(EXTRACTED MATERIAL)
════════════════

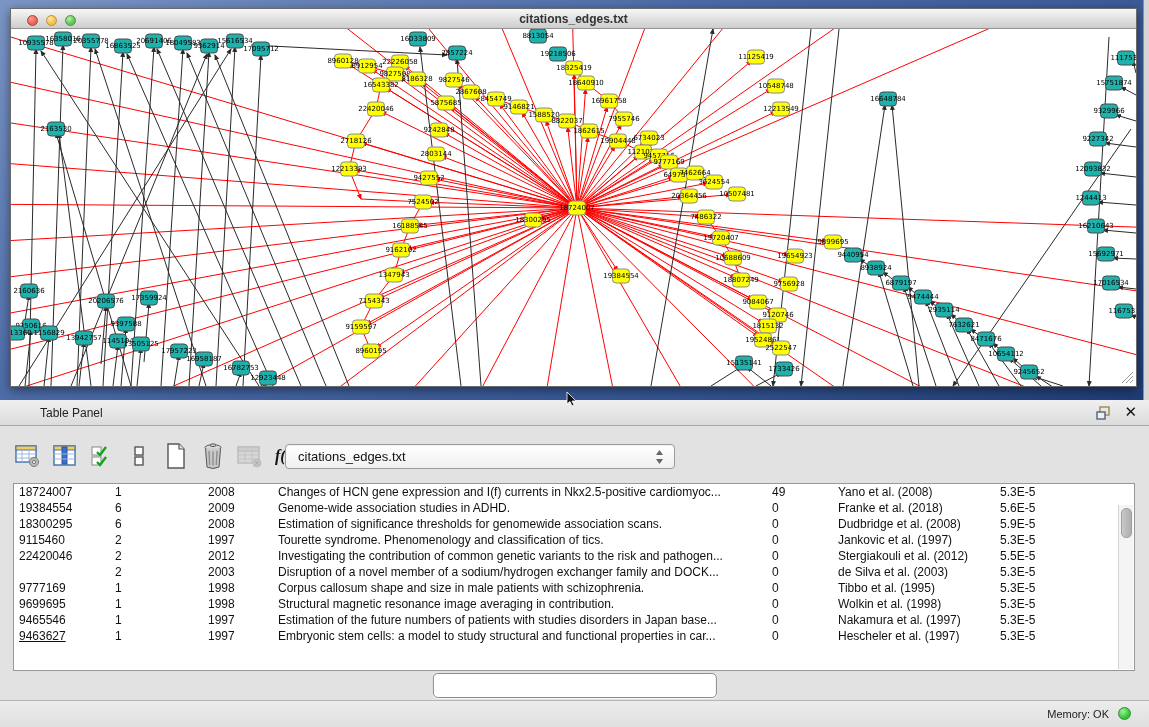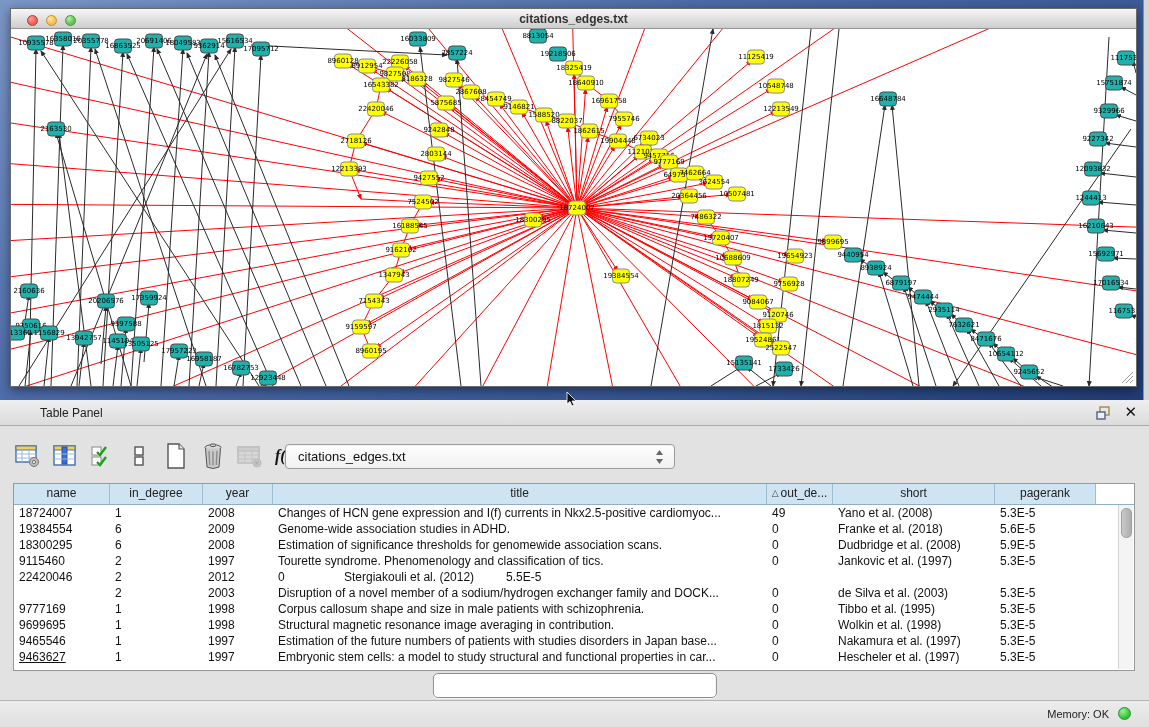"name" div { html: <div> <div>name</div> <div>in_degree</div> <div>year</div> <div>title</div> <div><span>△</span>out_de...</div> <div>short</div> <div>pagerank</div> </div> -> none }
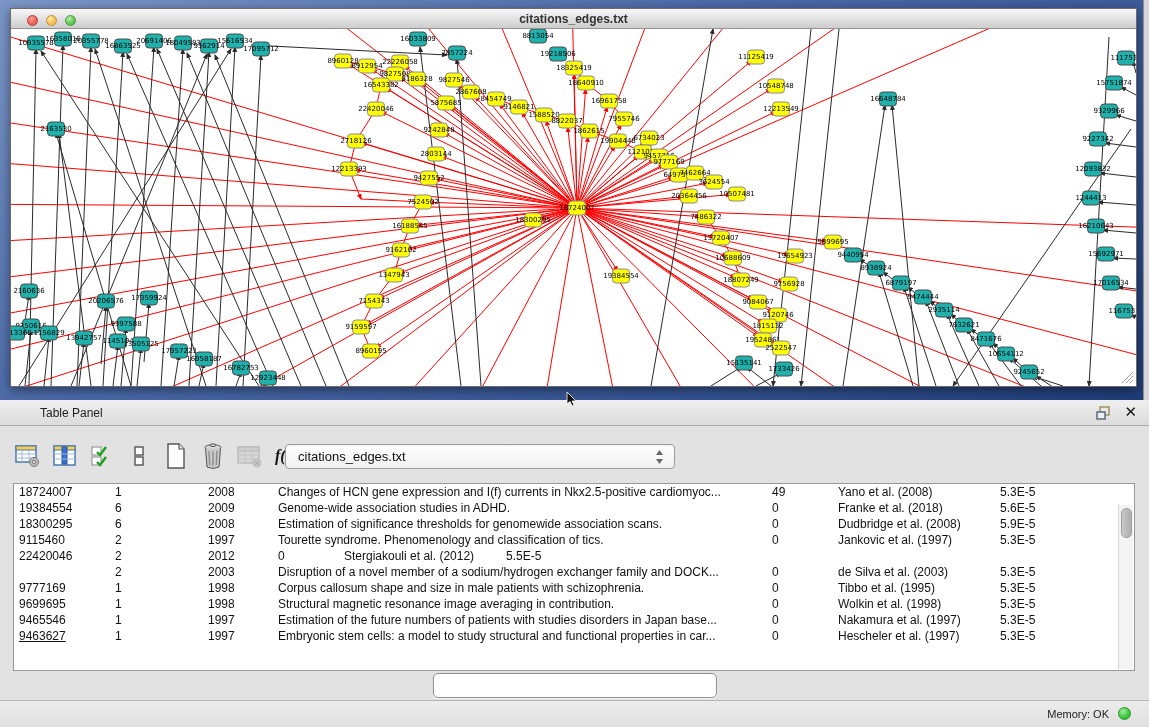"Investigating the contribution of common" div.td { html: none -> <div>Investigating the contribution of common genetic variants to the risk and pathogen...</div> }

════════════════

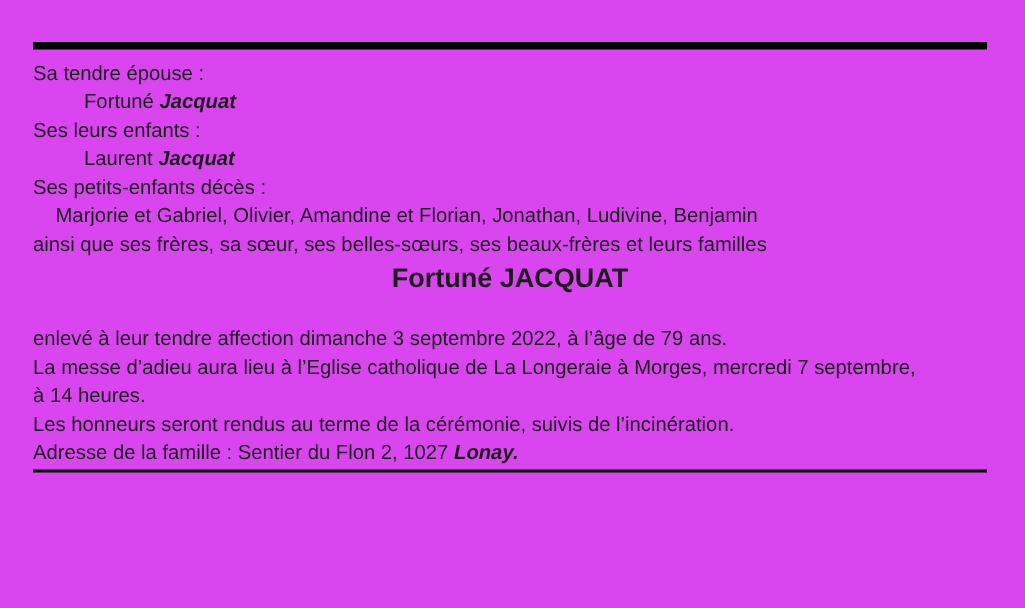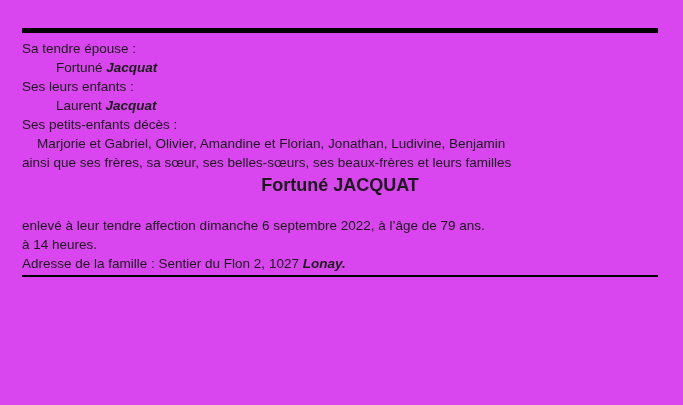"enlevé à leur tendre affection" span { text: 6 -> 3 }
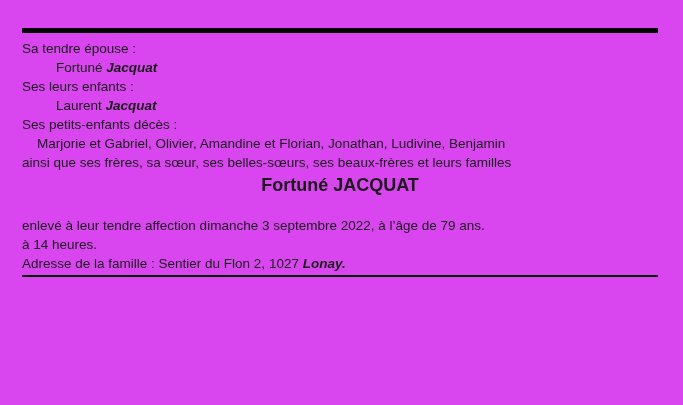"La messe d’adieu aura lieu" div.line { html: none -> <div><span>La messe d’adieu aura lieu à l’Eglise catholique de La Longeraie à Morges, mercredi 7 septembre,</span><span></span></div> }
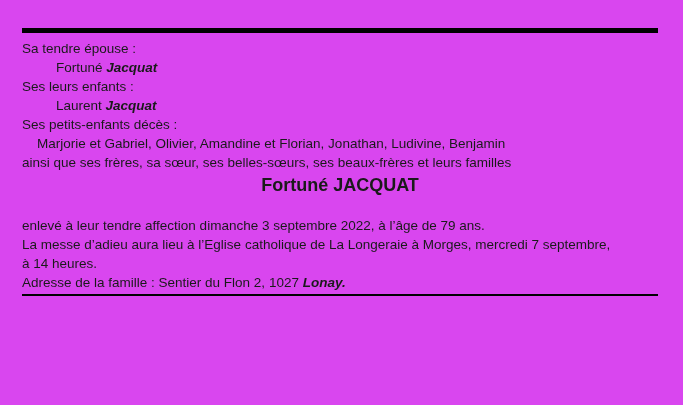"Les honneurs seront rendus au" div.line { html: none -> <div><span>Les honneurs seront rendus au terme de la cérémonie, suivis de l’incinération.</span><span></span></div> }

════════════════

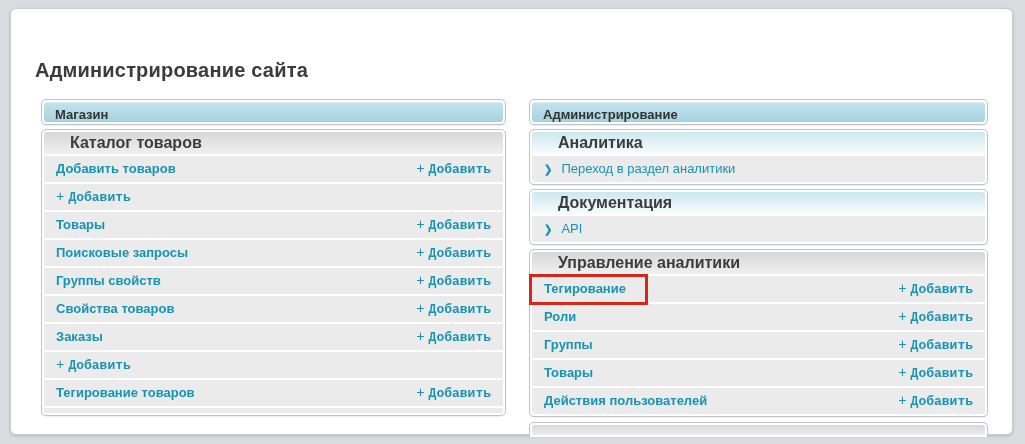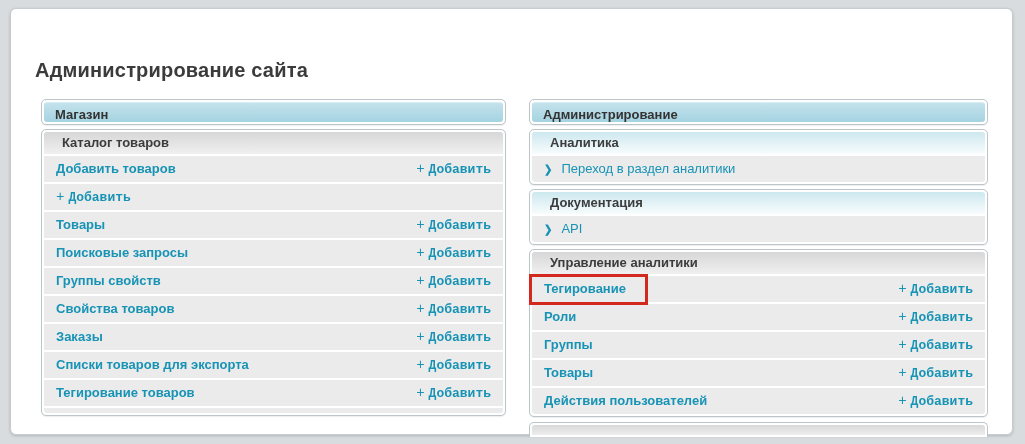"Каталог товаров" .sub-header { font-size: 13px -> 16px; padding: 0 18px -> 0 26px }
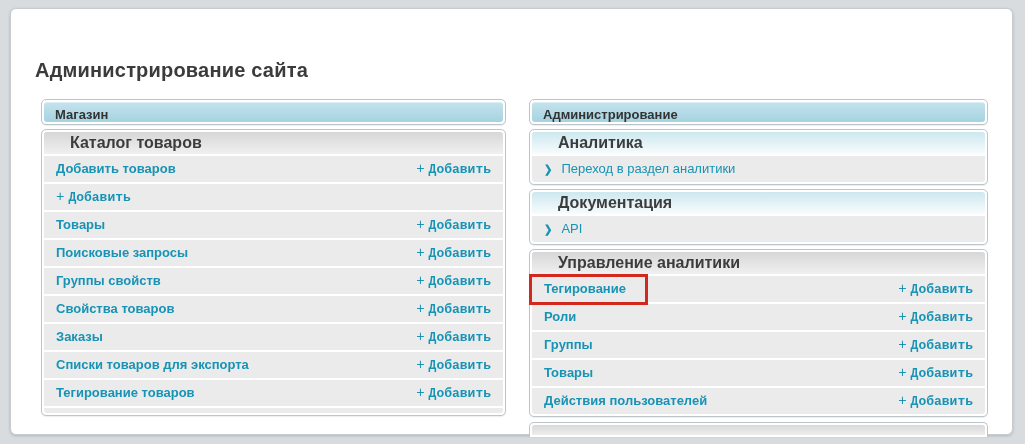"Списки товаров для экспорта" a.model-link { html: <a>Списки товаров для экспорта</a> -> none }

════════════════

Please repeat the lines of the material above exactly, starting with the line that contains "html: <div> <div>name</div>" and ending with the line that contains "none -> <div>Investigating". Leave the pictures out.

"name" div { html: <div> <div>name</div> <div>in_degree</div> <div>year</div> <div>title</div> <div><span>△</span>out_de...</div> <div>short</div> <div>pagerank</div> </div> -> none }
"Investigating the contribution of common" div.td { html: none -> <div>Investigating the contribution of common genetic variants to the risk and pathogen...</div> }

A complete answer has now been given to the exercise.